Walter Shapiro uses the P-word, as I did, in characterizing the action:

"Make no mistake, this was still a mostly polite debate, not a political blood bath designed to prime voters for the next-to-the-last episode of 'The Sopranos.' Nothing that occurred on the stage at Saint Anselm College on this late spring night is apt to be specifically remembered when New Hampshire voters go to the polls in the dead of winter. There were no devastating one-liners, no breakthrough emotional moments nor candidate meltdowns.

"But what the debate did underscore was the unfair nature of the 2008 Democratic contest. From the not-so-random positioning of Edwards, Clinton and Obama at the center of the stage to the flexible time clock when any of the trio were speaking, this debate highlighted the reality that while all candidates are equal, three of them are more equal than the others.

"CNN, which hosted the debate with local TV station WMUR, clearly made a decision that the emphasis of the debate should reflect the pre-primary polls and fundraising numbers. This decision may not have been equitable, but it is journalistically defensible, unless you happen to believe that former Alaska Sen. Mike Gravel (who has not held office since the Reagan administration) has as good a chance of being the Democratic nominee as Hillary Clinton."

National Review's Jim Geraghty is lukewarm on Hillary:

"Well, that was abysmal.

"You need a microscope to measure the policy differences with this crowd, so it may turn out that the most important measuring sticks are presence, charisma and personality.

"Obama remains likeable (not quite as good as his usual speech-mode). I'd crown him the winner, or at least the one who I think the Democrats watching liked the most.

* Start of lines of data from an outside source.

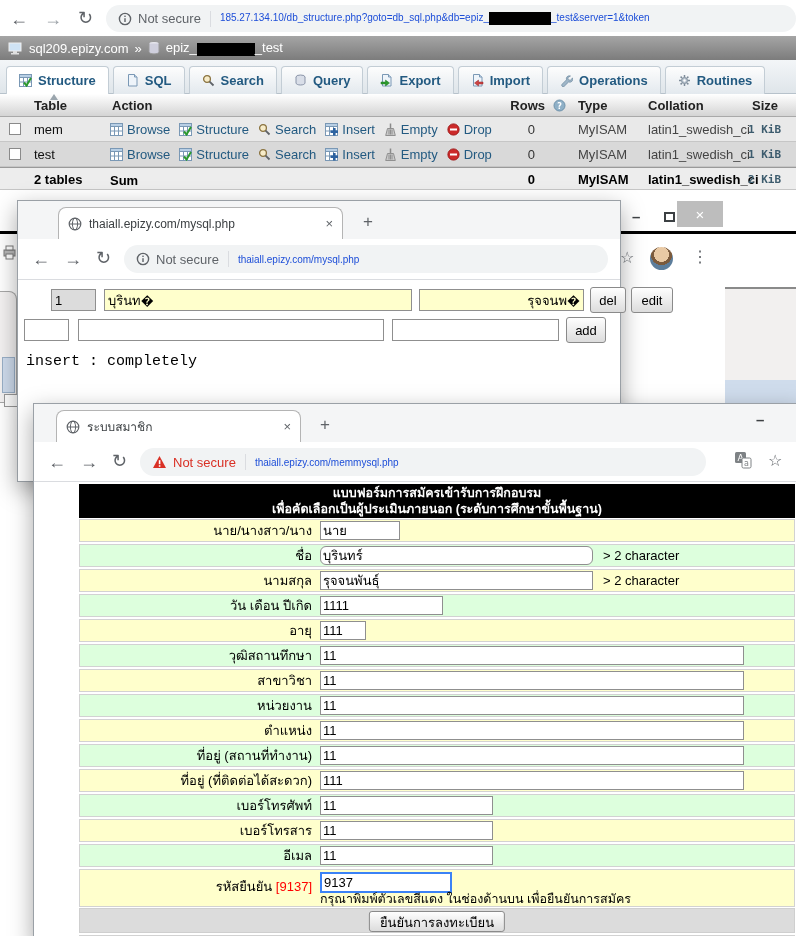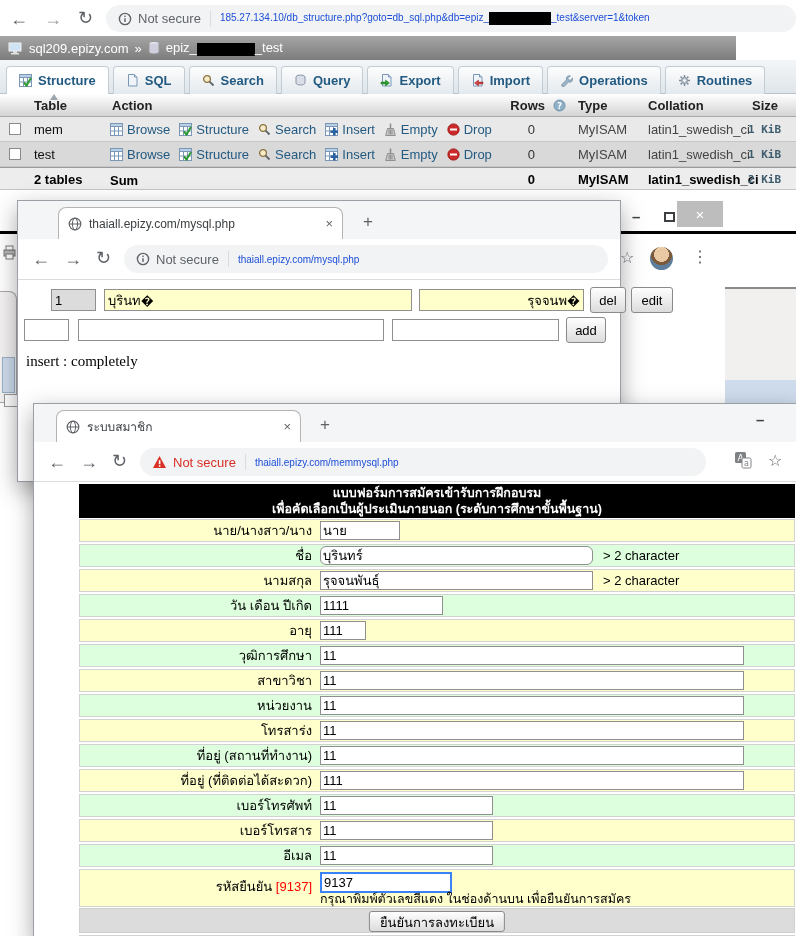--- a/index.html
+++ b/index.html
@@ -15,7 +15,7 @@
   .redact{display:inline-block;background:#000;height:13px;vertical-align:middle}
   .icn{display:inline-flex;align-items:center;flex:none}
   
-  .crumb{position:absolute;left:0;top:36px;width:736px;height:24px;
+  .crumb{position:absolute;left:0;top:36px;width:796px;height:24px;
          background:linear-gradient(#a5a5a5,#7c7c7c);display:flex;align-items:center;
          color:#fff;font-size:13px;gap:6px;padding-left:8px}
   .pma-tabbar{position:absolute;left:0;top:60px;width:796px;height:34px;

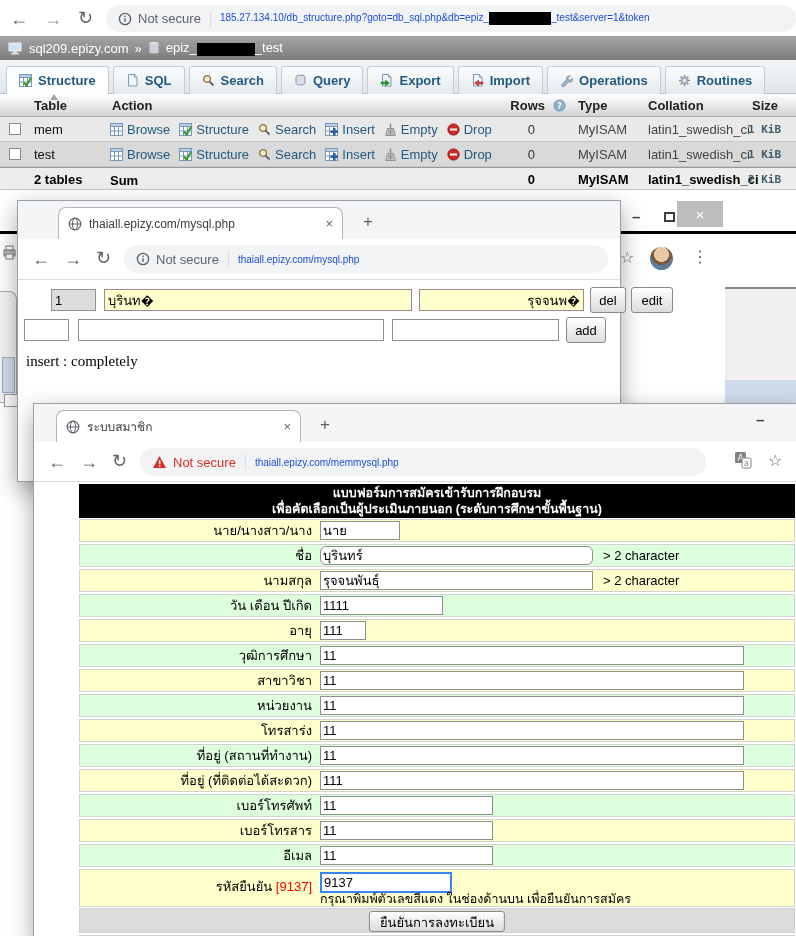--- a/index.html
+++ b/index.html
@@ -62,7 +62,7 @@
   .in-gray{background:#dcdcdc}
   .btn3d{position:absolute;background:linear-gradient(#fefefe,#dcdcdc);border:1px solid #8a8a8a;
         border-radius:3px;font-size:13px;font-family:inherit;color:#000;cursor:pointer}
-  .status-serif{position:absolute;font-family:Liberation Serif, serif;font-size:15px;color:#000}
+  .status-serif{position:absolute;font-family:Liberation Mono, monospace;font-size:15px;color:#000}
   
   .formhdr{position:absolute;background:#000;color:#fff;text-align:center;font-weight:bold;
         font-size:12.5px;line-height:16px;padding-top:1px}

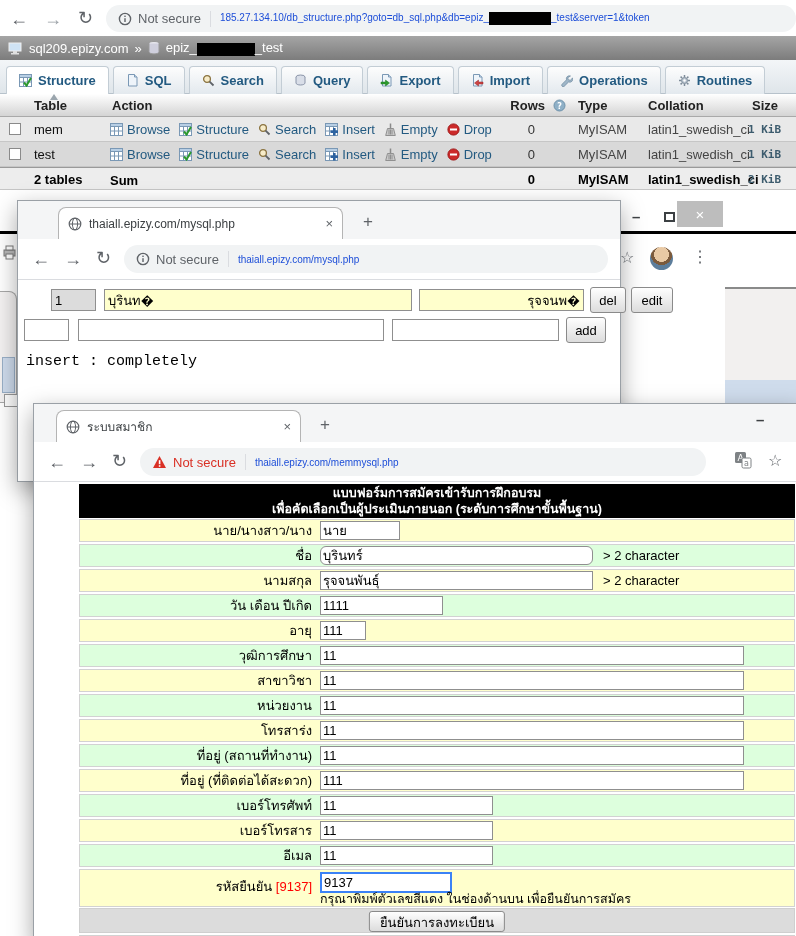--- a/index.html
+++ b/index.html
@@ -544,7 +544,7 @@
           <input class="finput" value="111" style="left: 240px; width: 46px;">
         </div>
         <div class="frow bg-g" style="top: 240px;">
-          <span class="flabel">วุฒิการศึกษา</span>
+          <span class="flabel">วุฒิสถานทึกษา</span>
           <input class="finput" value="11" style="left: 240px; width: 424px;">
         </div>
         <div class="frow bg-y" style="top: 265px;">

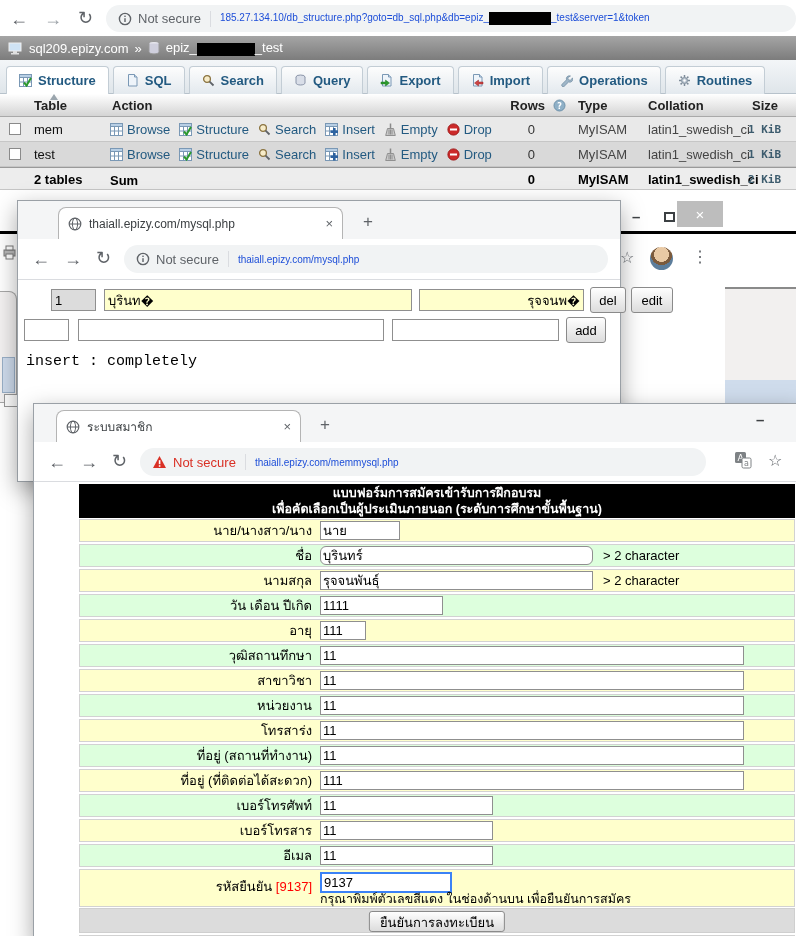--- a/index.html
+++ b/index.html
@@ -556,7 +556,7 @@
           <input class="finput" value="11" style="left: 240px; width: 424px;">
         </div>
         <div class="frow bg-y" style="top: 315px;">
-          <span class="flabel">โทรสาร่ง</span>
+          <span class="flabel">ตำแหน่ง</span>
           <input class="finput" value="11" style="left: 240px; width: 424px;">
         </div>
         <div class="frow bg-g" style="top: 340px;">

"I thought it was a not-that-great performance by Hillary tonight. She sounded like a whiner complaining about the hypothetical questions. She certainly seemed on top of the issues, and interestingly, she was left on the sidelines when Edwards and Obama went at it on Iraq early on. She seemed eager to turn the guns on Republicans, and while the audience seemed okay with it, it seems a bit early. She's acting like she's closed the deal, and while she's the frontrunner, I'm not sure if she's not moving a little early on Republican-bashing."